Come diavolo si riesce a trovare una lingua interessante?
Mica semplice. Tutti sono impegnati a scrivere bene. Ma qui ho già affermato una sciocchezza; perché buona parte di quanti si cimentano nella scrittura, non lo sanno fare. Scrivono male, malissimo, perché non leggono niente e nemmeno lo desiderano poiché devono scrivere il loro capolavoro, non hanno tempo da perdere con Zola.
Il punto è un altro quindi. Diciamo che una persona sa scrivere bene. Costui, o costei, dopo un po’, se possiede abbastanza intelligenza, si rende conto che non è sufficiente. È importante, diciamo una base: ma sopra che cosa vogliamo costruirci?
Una lingua interessante vuol dire anche costruire uno stile proprio (ciascuno di noi è unico e questo dovrebbe semplificare la faccenda. Dovrebbe).
Tra i tanti compiti di chi scrive, non c’è solo quello di ascoltare la storia, bensì di affrontare le parole con uno spirito inedito. Che gli altri non sanno affatto cogliere. Certo, evitare i luoghi comuni è già una buona cosa. Però probabilmente costui o costei si spingerà un poco più in là e vorrà per fare un esempio, imparare qualcosa di più dalle parole.
Ecco perché occorre sempre avere accanto un buon dizionario. Questo non serve soltanto a eliminare certi dubbi. Ma a indicare etimologia e stimolare possibili impieghi.
No, non è necessario lanciarsi in una ricerca quasi ossessiva di una lingua nuova. Né far sfoggio di originalità a tutti i costi. Ma se leggo Francis Scott Fitzgerald, mi rendo conto che la sua lingua non è solo efficace. Oltre a questo, esiste la fatica di un autore che ha creato frasi audaci e robuste. Ci ha pensato su, esatto, ha osato.
Spesso non è “niente di eccezionale”, però il suono delle parole, la loro capacità di evocare immagini nitide, di una forza quasi animalesca, non sono il risultato di una conoscenza perfetta della sintassi o della grammatica. Di solito, chi ha alti voti in italiano non scrive affatto, o se lo fa ottiene dei risultati mediocri.

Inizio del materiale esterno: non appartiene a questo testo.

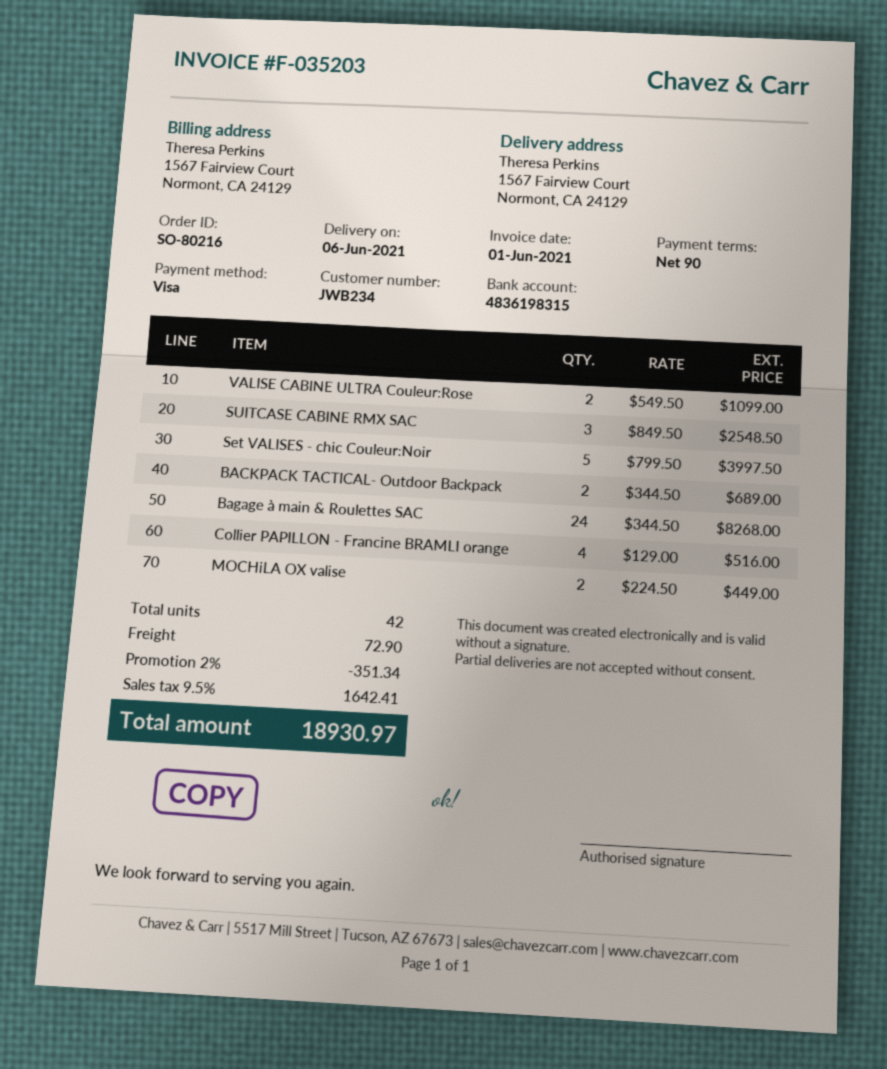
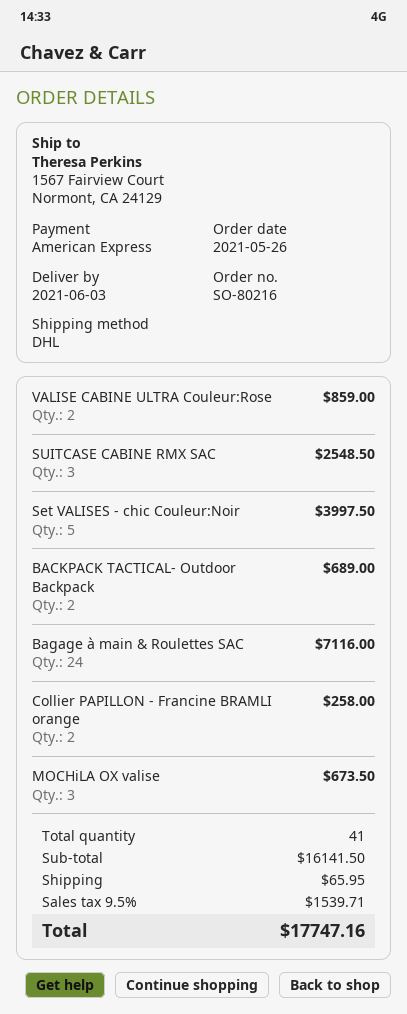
delivery date: 2021-06-06 -> 2021-06-03
payment method: Visa -> American Express
VALISE CABINE ULTRA Couleur:Rose: 2 for 1099.00 -> 2 for 859.00
Bagage à main & Roulettes SAC: 24 for 8268.00 -> 24 for 7116.00
Collier PAPILLON - Francine BRAMLI orange: 4 for 516.00 -> 2 for 258.00
MOCHiLA OX valise: 2 for 449.00 -> 3 for 673.50
total quantity: 42 -> 41
discount: 2% = 351.34 -> none
shipping: 72.90 -> 65.95
tax: 9.5% = 1642.41 -> 9.5% = 1539.71
total: 18930.97 -> 17747.16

Credo che intervenga un altro fattore che forse possiamo chiamare “sensibilità linguistica”. Probabilmente è una delle conseguenze del talento. È qualcosa che induce a osare, a sperimentare ogni tanto delle soluzioni. È possibile trovarlo soprattutto tra coloro che non hanno un passato scolastico eccellente. Sotto certi aspetti, sono più fortunati perché non devono liberarsi di quello che la scuola ha imposto loro. Hanno meno timori reverenziali.
Sì, è vero. Il rischio di scivolare nel ridicolo è elevato. Se mi guardo attorno, scovo autori che hanno frequentato scuole e corsi di scrittura creativa, e per questa ragione nessun editor o editore osa dire loro: “Sai, questa frase è orribile”. Oppure: “Questa sarebbe una metafora? Ah, quindi non è un errore. OK”.
Tuttavia, diventa inevitabile se si ha un poco di talento nella scrittura, cercare di spingersi un poco più in là.
Su come farlo, dipende tutto da chi scrive.